"With my Puma 3, I can handle all 500 hectares"
In 2017 contractor Lieven De Pourcq chose to invest in an AVR Puma 3. We were interested in his motives and experiences.
- Name: Lieven De Pourcq
- Place of residence: East Flanders, Belgium
- Position: self-employed contractor
- Hectares: ± 500/year (spread across 65-70 customers)
- Age: 48
Hello Lieven, what is your experience with AVR?
Well, actually I have been an AVR fan right from the beginning. I have been driving AVR harvesters throughout my career: initially the 2-row harvesters, an ARB and a Mistral, and in recent years 4-row machines.
I traded in my previous Puma+ for a Puma 3 in 2017 after three seasons.
Why did you chose to switch from 2 to 4 row harvesting?
At the time, I decided to switch from my two 2-row machines to a self-driving 4-row harvester because I was getting more and more customers, and so I had to cover more hectares (up from approximately 200 to 500 ha). The type of soil those customers had also played a role. The heavier soils require a flexible machine and more sophisticated cleaning, and I found that on the AVR Puma.
The price tag also matters. By opting for a 4-row self-driver, I can handle all 500 hectares myself, which saves paying for an extra driver.
And I also have to take account of the requirements of the processors. They want to get the crop quickly from the field to the factory, to cut the drivers' waiting times. For example, they like trucks to be filled within an hour. With a 4-row harvester, you can easily handle that capacity. I fill around 10 to 12 trucks per day.
What is the biggest advantage of this machine?
The engine of my current Puma 3 runs at an average of 1100 rpm and uses remarkably little fuel. I would go so far as to say that, depending on the conditions and in comparison with 7 years ago, I needed about 80 to 90 l/ha, and now I only use 40 to 50 l. So fuel consumption has almost halved!

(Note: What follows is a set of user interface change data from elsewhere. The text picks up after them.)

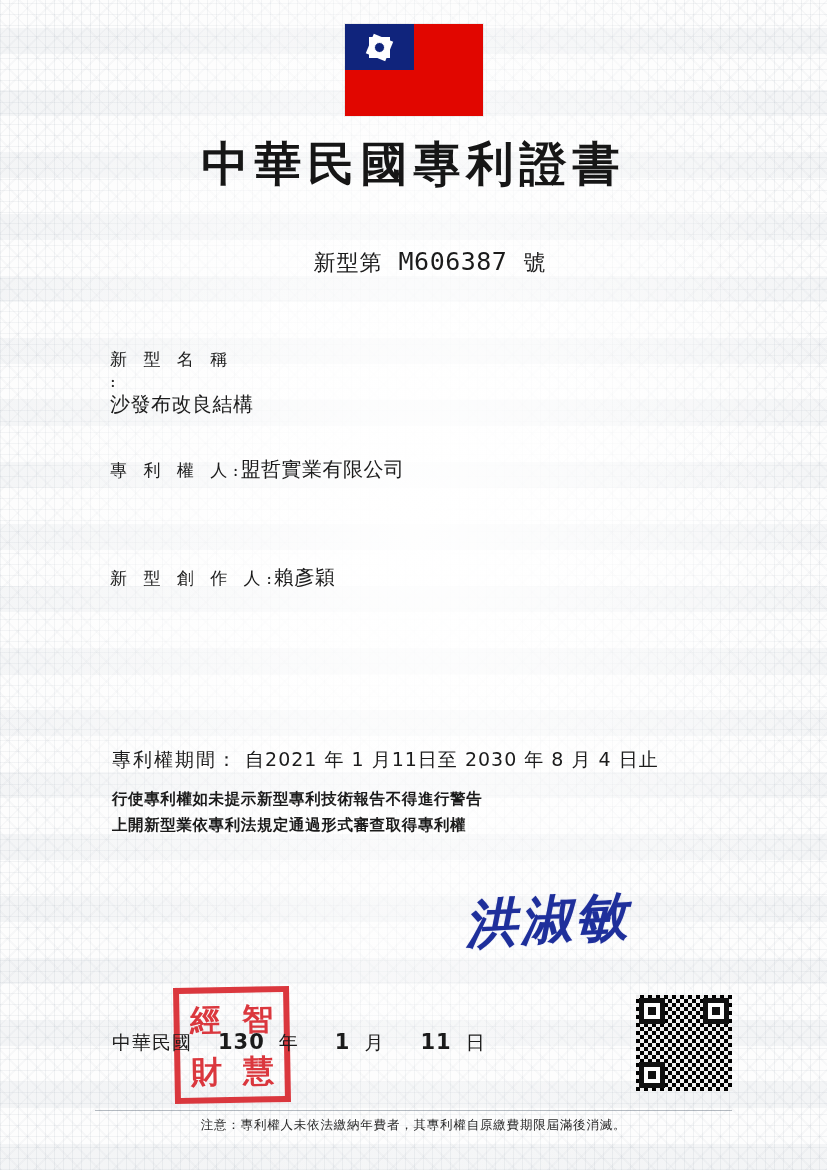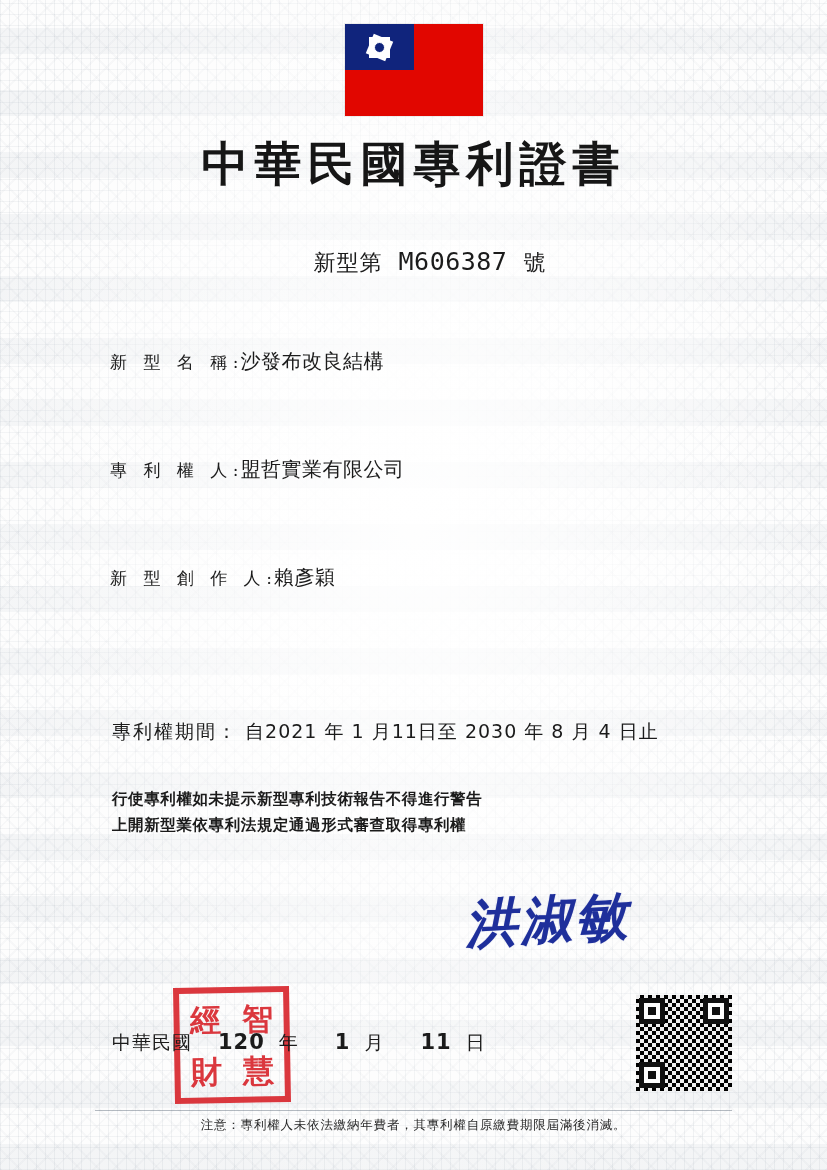--- a/index.html
+++ b/index.html
@@ -194,7 +194,7 @@
     letter-spacing: 0.5px;
   }
 
-  #f-name { top: 348px; }
+  #f-name { top: 348px; flex-direction: column; }
   #f-owner { top: 456px; }
   #f-creator { top: 564px; }
 

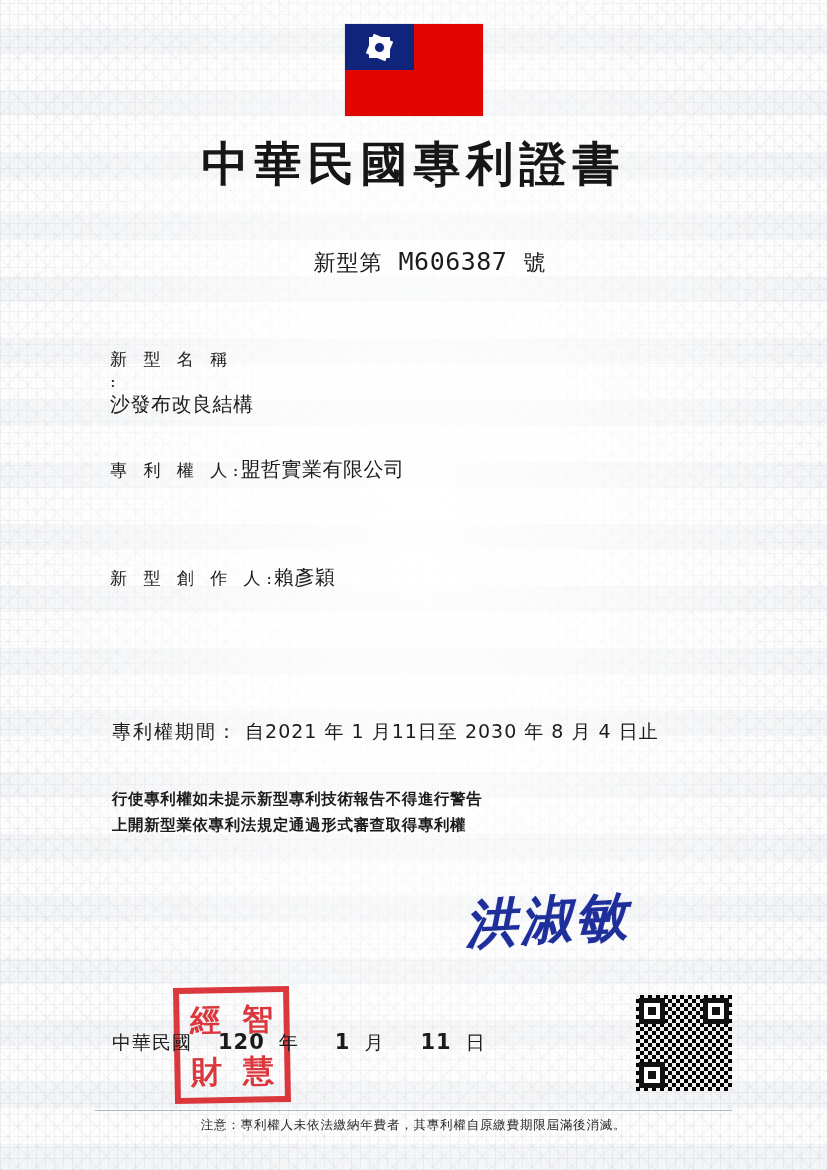--- a/index.html
+++ b/index.html
@@ -201,7 +201,7 @@
   .term {
     position: absolute;
     left: 112px;
-    top: 719px;
+    top: 747px;
     font-size: 19px;
     letter-spacing: 1px;
   }

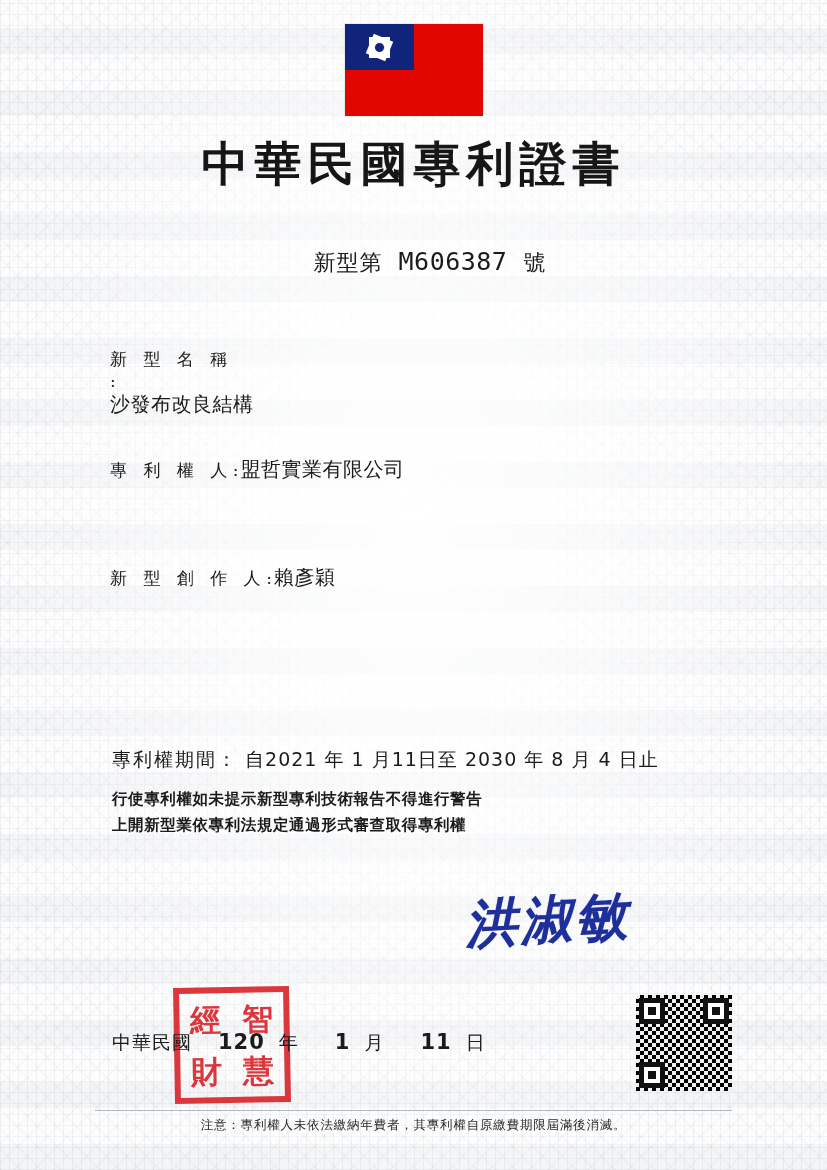--- a/index.html
+++ b/index.html
@@ -410,7 +410,7 @@
   </div>
 
   <div class="date-row">
-    <span class="era">中華民國</span><span class="n">120</span><span class="u">年</span><span class="n">1</span><span class="u">月</span><span class="n">11</span><span class="u">日</span>
+    <span class="era">中華民國</span><span class="n">130</span><span class="u">年</span><span class="n">1</span><span class="u">月</span><span class="n">11</span><span class="u">日</span>
   </div>
 
   <div class="qr">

The engine is also amazingly quiet. It really is a pleasure to be sitting in the cab. People who phone me while I am in the cab are usually astonished when I tell them I am harvesting, because they can't hear the engine running inside. That means it is really quiet when you are working.

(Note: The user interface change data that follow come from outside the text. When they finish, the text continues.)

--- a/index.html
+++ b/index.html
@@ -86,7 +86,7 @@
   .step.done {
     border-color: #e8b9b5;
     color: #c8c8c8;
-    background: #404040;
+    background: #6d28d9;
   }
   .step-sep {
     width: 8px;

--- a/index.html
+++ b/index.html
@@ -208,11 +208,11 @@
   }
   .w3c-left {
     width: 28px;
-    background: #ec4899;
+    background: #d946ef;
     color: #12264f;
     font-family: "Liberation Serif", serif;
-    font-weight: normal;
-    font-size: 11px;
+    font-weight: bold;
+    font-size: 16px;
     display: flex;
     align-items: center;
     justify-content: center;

Apart from the engine, the levelling of the haulm topper is a great advantage in my opinion. The haulm is neatly topped over the whole area, which was not always the case.
Thanks to its two haulm rollers, it separates the topped haulm very effectively from the product flow. That's an advantage that is greatly appreciated by the potato processors, something that they are always telling me.
What has been your user experience?
I find the Puma a relatively easy machine to operate. What is more, when you buy a new machine, AVR invites every driver to their Driver's Course, where we get to know all the possibilities and harvesting settings of the Puma. It is also convenient that there are other drivers present, because we learn a lot from each other's experience in the field. That makes sure you get off to a flying start.
What's great about AVR is that it is an innovative company, but with a family heart. They are continuously working on hi-tech improvements to existing machines, or developing completely new machines, but they stay close to the market by listening to us, the users. We see that feedback yielding results later, which is good to see.
About maintenance, I can say that the cost remains reassuringly low. Parts are easy to replace and don't cost an arm and a leg.
What is the experience of the potato processors you (or your customers) supply?
80% of my customers supply their crop direct to the potato processor, and only 20% keep them in storage. In the winter, the processors, growers and us contractors meet regularly to discuss the harvesting season. Then you hear that they are satisfied with the quality of the potatoes harvested and the net yield. Occasionally there is a stone in there, but I have never known a machine that takes the majority of the stones out mechanically, so that is pretty good too.
What could be improved about the machine?
I wonder what, I would have to think about that. If I had to say anything, I would say that the bunker hopper is a bit small, but on the other hand, it is the ideal size for unloading while driving. So it is an advantage as well as a disadvantage, depending on what you need at the time.
In principle, it is the right size for the hopper, so I can't really make any suggestions.
What are your dreams for the future?
I learned the business from my father, who is now in his seventies, but is still working. I would really love it if, in turn, my son wanted to come into the business. Then we would have three generations working together. My son is 15 now, and is training to get his G driving licence, so who knows what may happen in the near future ...
Thank you Lieven, and we hope your son gets to work with you soon!